Location
- Beswick Avenue Ensbury Park Bournemouth, Dorset, BH10 4EX England
- Coordinates: 50°44′51″N 1°53′21″W﻿ / ﻿50.7476°N 1.88911°W

Information
- Type: Academy
- Established: 1877
- Local authority: Bournemouth, Christchurch and Poole
- Trust: United Learning
- Department for Education URN: 140008 Tables
- Ofsted: Reports
- Gender: Girls
- Age: 11 to 16
- Website: http://www.glenmoor.org.uk/

= Glenmoor Academy =

Glenmoor Academy is a secondary school for girls located in the Ensbury Park area of Bournemouth in the English county of Dorset.
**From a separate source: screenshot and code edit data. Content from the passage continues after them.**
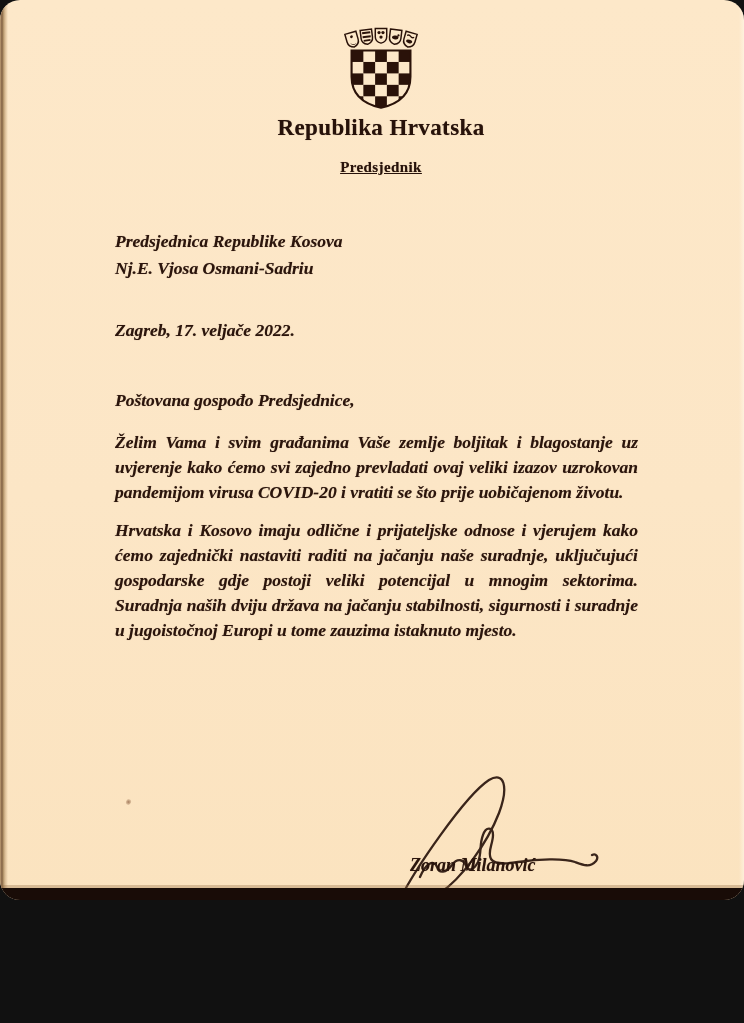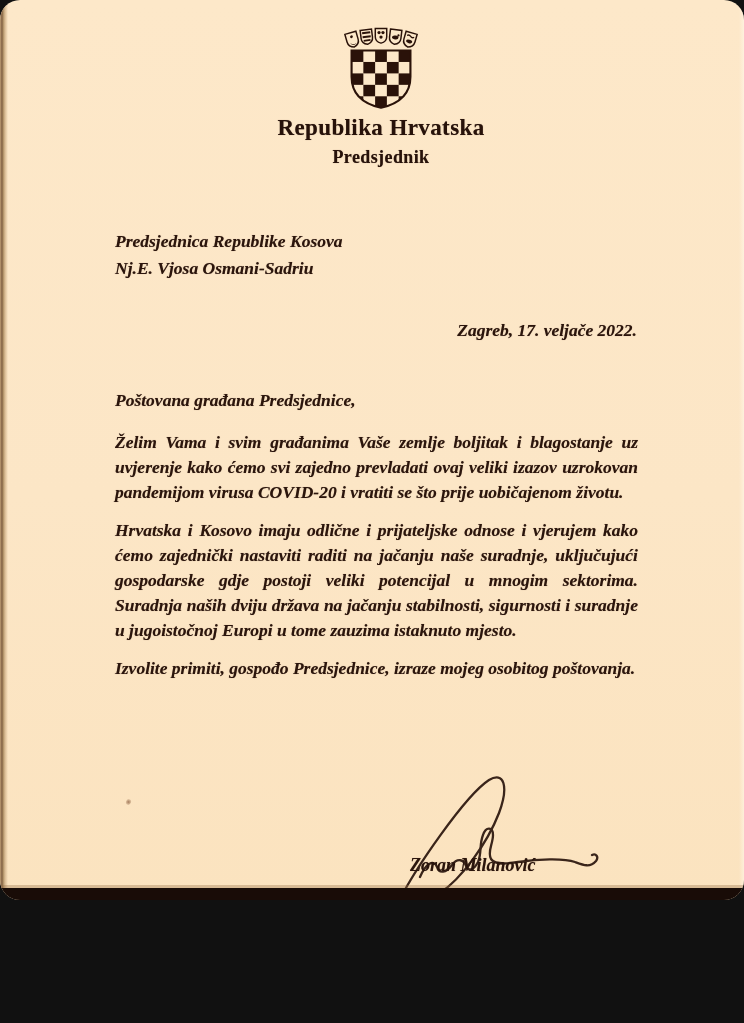"Predsjednik" .lh-subtitle { font-size: 18px -> 15px; margin: 6px 0 0 0 -> 18px 0 0 0; text-decoration: none -> underline }
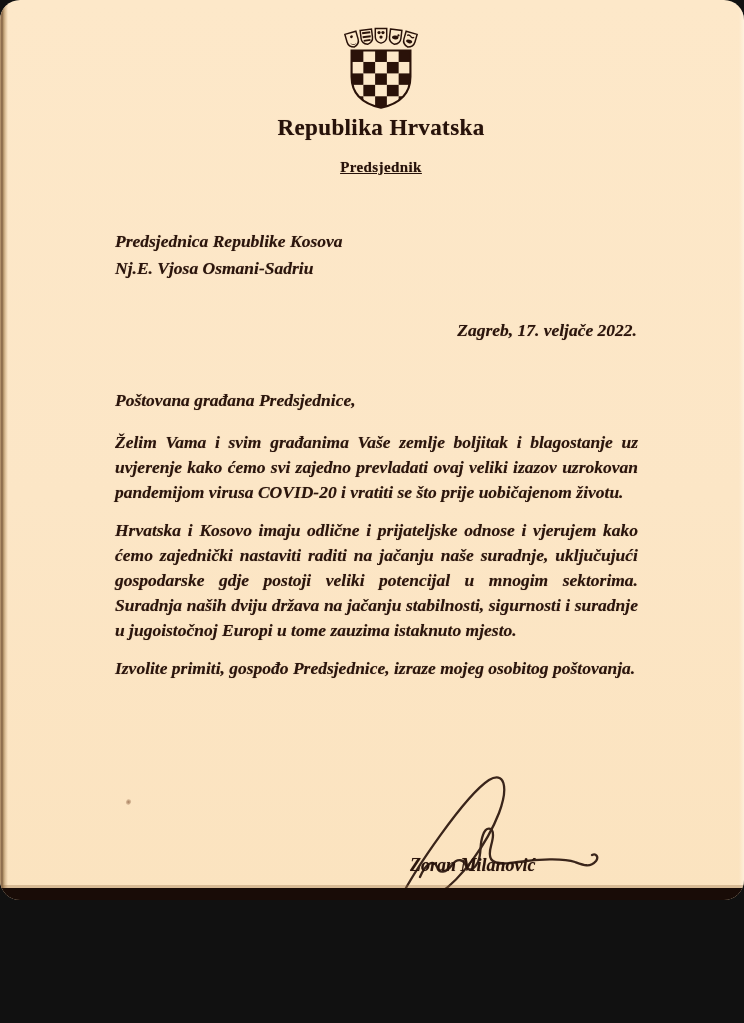"Zagreb, 17. veljače 2022." .dateline { text-align: right -> none }
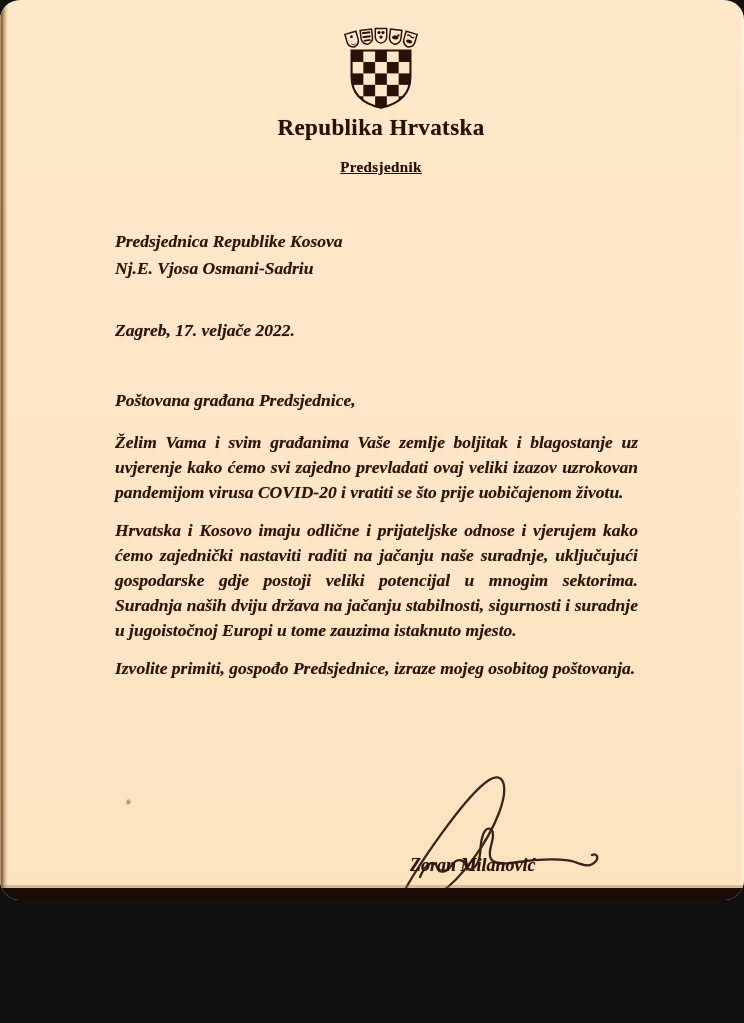"Poštovana građana Predsjednice," p.salutation { text: građana -> gospođo }
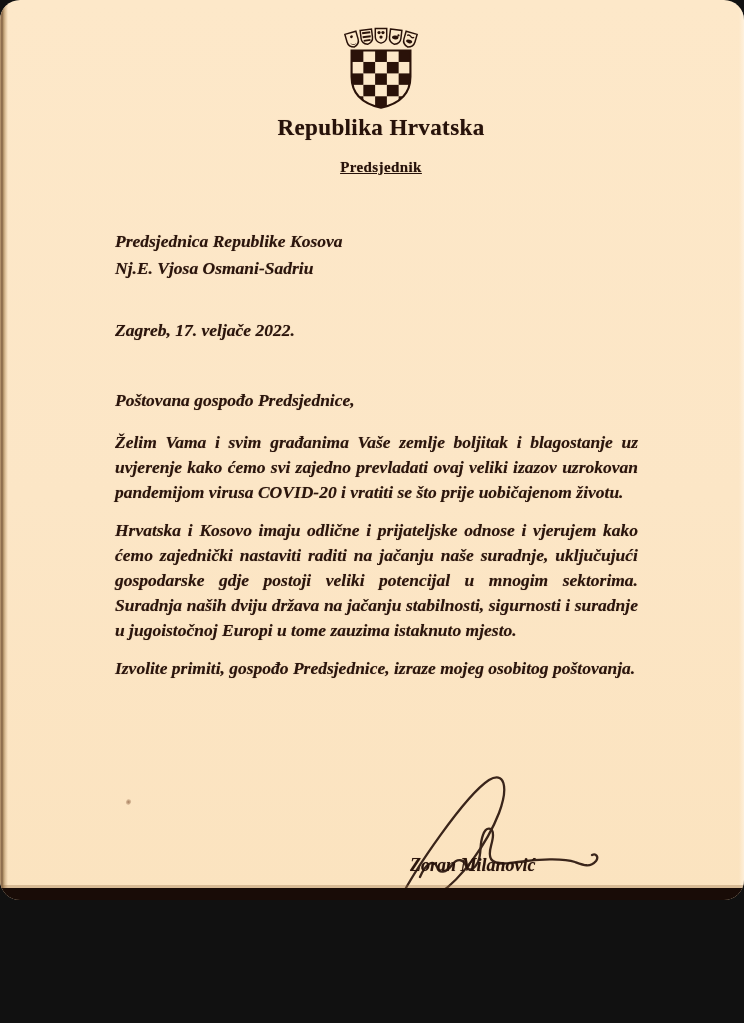"Izvolite primiti, gospođo Predsjednice," p.closing { html: <p>Izvolite primiti, gospođo Predsjednice, izraze mojeg osobitog poštovanja.</p> -> none }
The school was first established in 1877 as Winton British School, educating boys and girls up to age of 13. In 1911 the school relocated to a site on Coronation Avenue which was split into Winton School (boys) and Moordown School (girls). Following a major reorganisation of schools in the area in 1957, The secondary section of Moordown School relocated to the current site on Beswick Avenue and was renamed Glenmoor School. In 1995 Winton School relocated to a site on next door to Glenmoor School on Winton Way. Winton School is now known as Winton Academy.

Previously administered by Bournemouth Borough Council, Glenmoor School converted to academy status on 1 September 2013 and was renamed Glenmoor Academy. The school is now part of the United Learning trust which also includes Winton Academy.